[Change detection data]
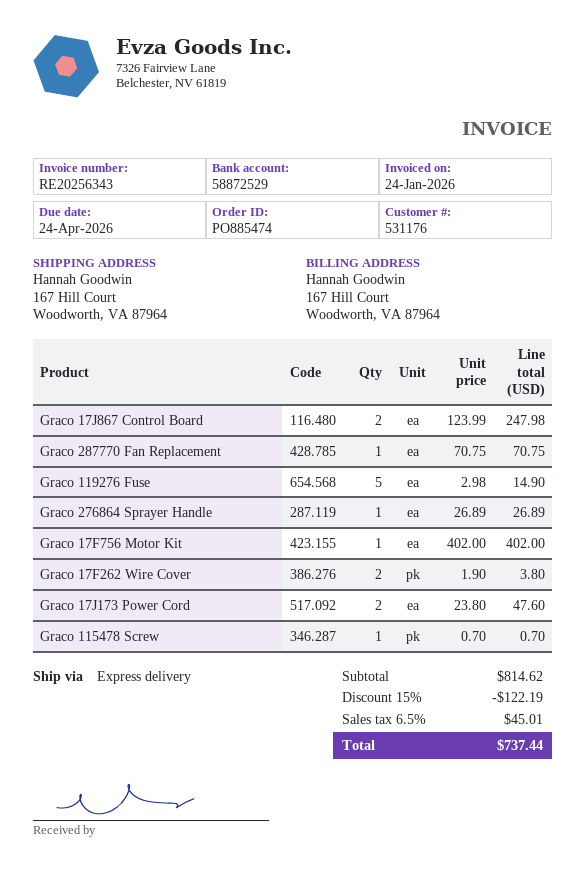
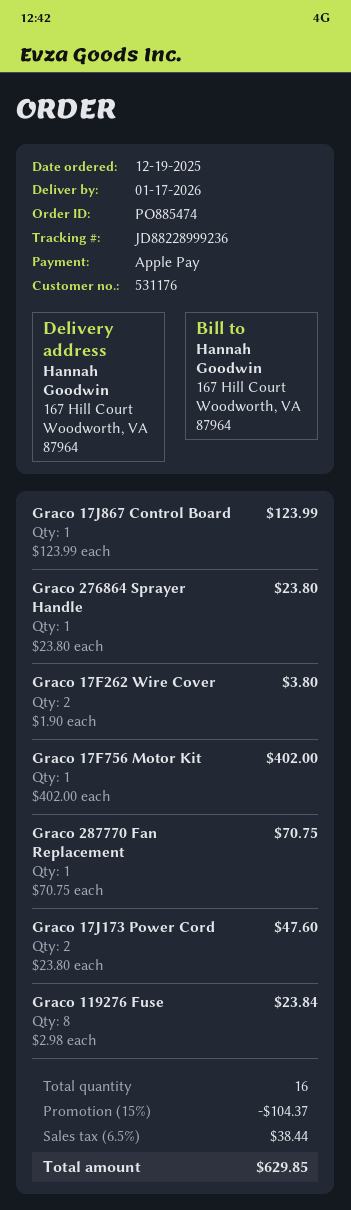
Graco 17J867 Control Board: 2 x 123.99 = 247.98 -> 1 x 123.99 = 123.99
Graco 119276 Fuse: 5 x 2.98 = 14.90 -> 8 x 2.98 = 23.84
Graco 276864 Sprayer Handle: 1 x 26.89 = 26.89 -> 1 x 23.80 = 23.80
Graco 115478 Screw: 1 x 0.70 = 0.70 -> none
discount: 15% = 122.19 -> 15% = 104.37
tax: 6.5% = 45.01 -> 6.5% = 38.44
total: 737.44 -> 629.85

How to complete this task: Which lines of the data include "Graco"? Copy each of them.

Exercise output:
Graco 17J867 Control Board: 2 x 123.99 = 247.98 -> 1 x 123.99 = 123.99
Graco 119276 Fuse: 5 x 2.98 = 14.90 -> 8 x 2.98 = 23.84
Graco 276864 Sprayer Handle: 1 x 26.89 = 26.89 -> 1 x 23.80 = 23.80
Graco 115478 Screw: 1 x 0.70 = 0.70 -> none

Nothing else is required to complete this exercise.